Immunostaining was performed using a MaxVision kit (Maixin Biol, Fuzhou, China). Briefly, 4-µm-thick sections were cut from formalin-fixed, paraffin-embedded tissue blocks, mounted on polylysine coated slides, dewaxed in xylene, and rehydrated through a graded series of ethanol solutions. After deparaffinization, slides were treated with 3% hydrogen peroxide in methanol solution for 10 minutes to quench endogenous peroxidase activity, then antigen-retrieval treatment was performed at 121°C (autoclave) for 5 minutes in 10 mM sodium citrate buffer (pH 7.4). Nonspecific bindings were blocked by treating slides with 10% normal goat serum for 10 minutes. Thereafter, the slides were incubated with the ATP5J antibody (Cell Applications, San Diego, CA, 1:8000 dilution) overnight at 4°C. Next, slides were incubated with one drop of MaxVision reagent for 30 minutes at room temperature. Color development was conducted using 0.05% diaminobenzidine and 0.03% hydrogen peroxide in 50 mM Tris-HCl, pH 7.6, for 5 minutes. Finally, the slides were counterstained with 1% Meyer’s hematoxylin. As a negative control, tissue sections were treated with normal serum instead of ATP5J antibody.
Evaluation of staining
All sections were scored blindly under a light microscope. Cells with clear structure and brown-yellow granules that were higher than the background were considered positive; otherwise, cells were considered negative. For each slide, 5–10 high-magnification fields (×400) were examined. Then the slides were scored according to the percentage of positive cells: 0 (<5%), 1 (5–25%), 2 (26–50%), 3 (51-75%), or 4 (76–100%). Simultaneously, slides were scored according to staining intensity: 1 (yellowy), 2 (brown-yellow), or 3 (brown) [15]. The final score was calculated as the sum of these two scores.
Western blot analysis
The cells were washed with cold PBS and subjected to lysis in Laemmli’s lysis buffer. Equal amounts of lysate were separated using 10% sodium dodecyl sulfate-polyacrylamide gel electrophoresis (SDS-PAGE) and then transferred to Hybond enhanced chemiluminescence (ECL) membranes (Amersham Bioscience, England). Membranes were then blocked with PBS buffer containing 5% low-fat milk and 0.05% Tween-20 for 1 hour or overnight at 4°C, washed three times with PBS containing 0.05% Tween-20 (PBST), and incubated with ATP5J antibody for at least 1 hour at room temperature. After being washed with PBST again, membranes were incubated with peroxidase-conjugated secondary antibodies and developed with a chemiluminescence detection kit (ECL kit, Amersham Bioscience, England). Rabbit anti-human ATP5J antibody was purchased from Cell Applications. β-actin was used as a loading control.

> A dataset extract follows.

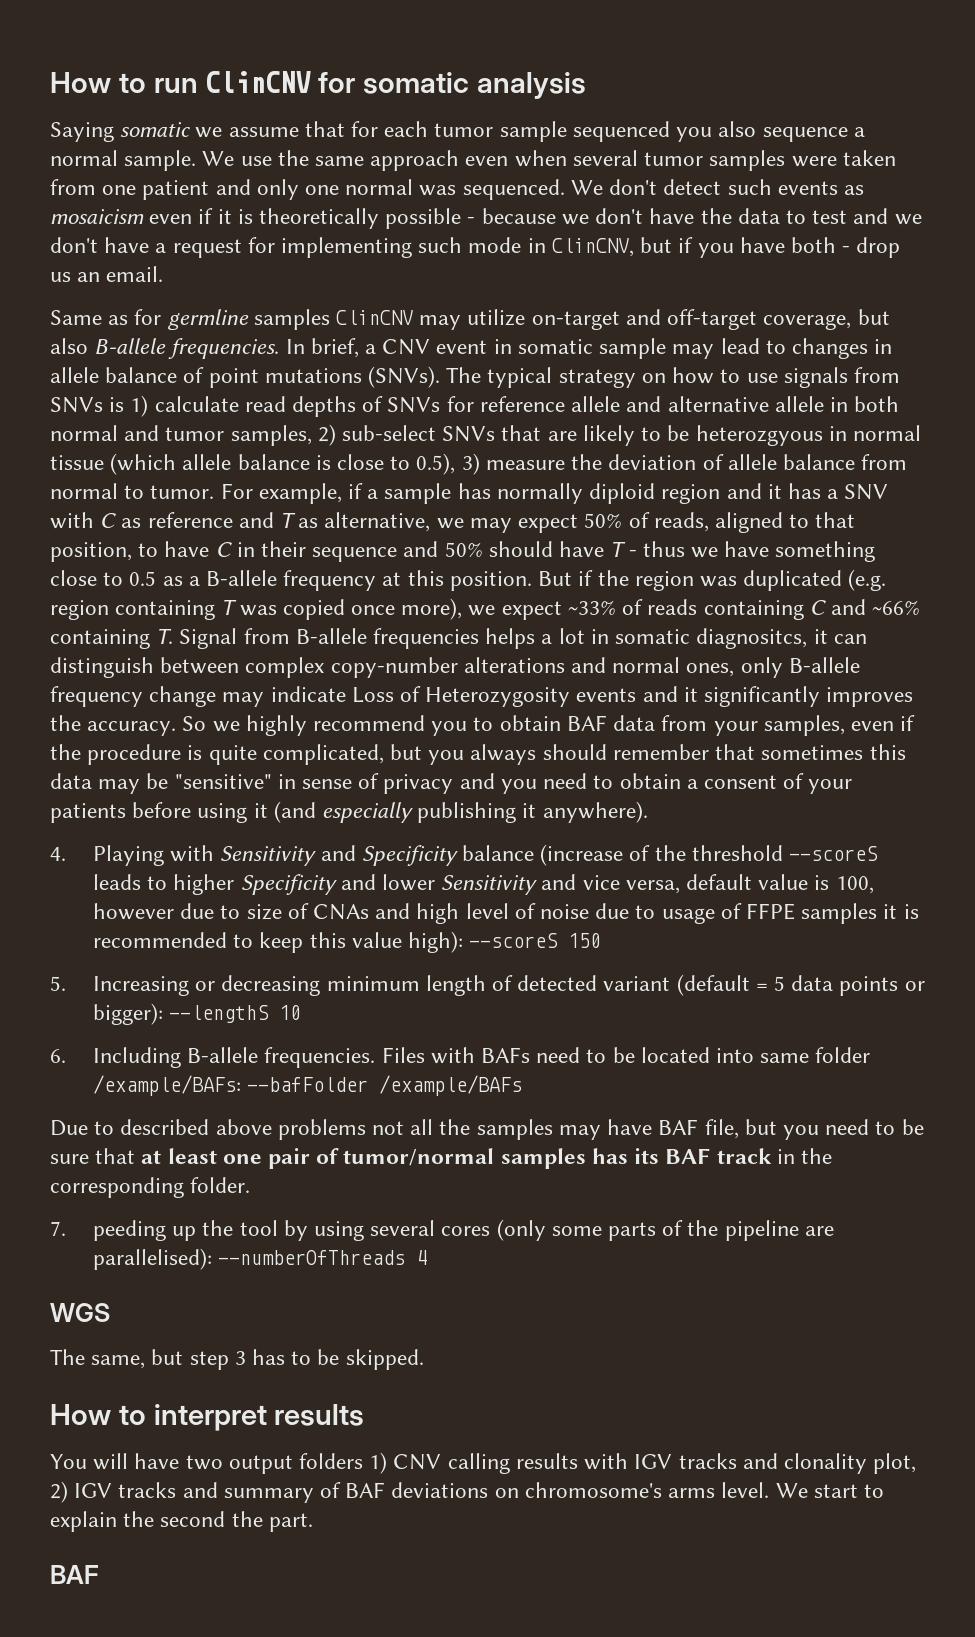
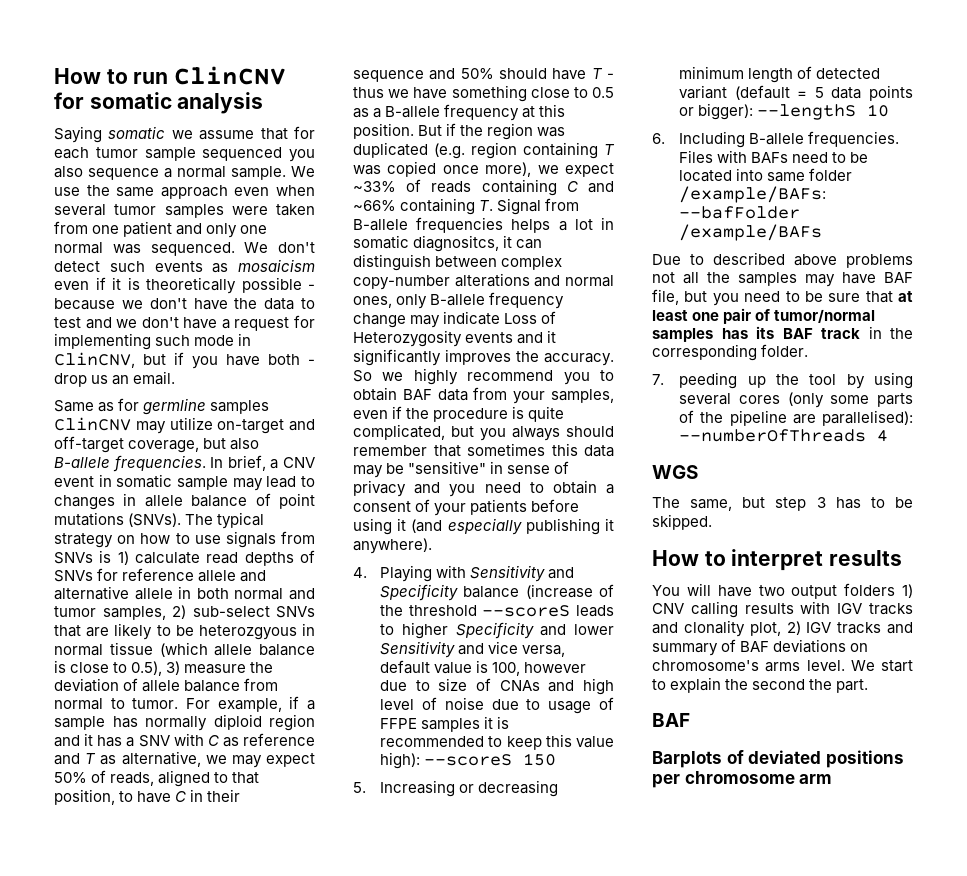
+ Barplots of deviated positions per chromosome arm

Construction of the plasmid expressing ATP5J
A pOTB7 plasmid containing the ATP5J sequence was purchased from Invitrogen (Clone ID 3357779). The ATP5J sequence was cloned into a p△E1sp1A plasmid using EcoRI/XhoI enzymes. Then it was further digested and cloned into a pcDNA3.1(+) plasmid using BamHI/HindⅢ enzymes to obtain a new plasmid named pcDNA3.1(+)/ATP5J. After the expression of ATP5J was confirmed, this new plasmid was used for the next part of the study.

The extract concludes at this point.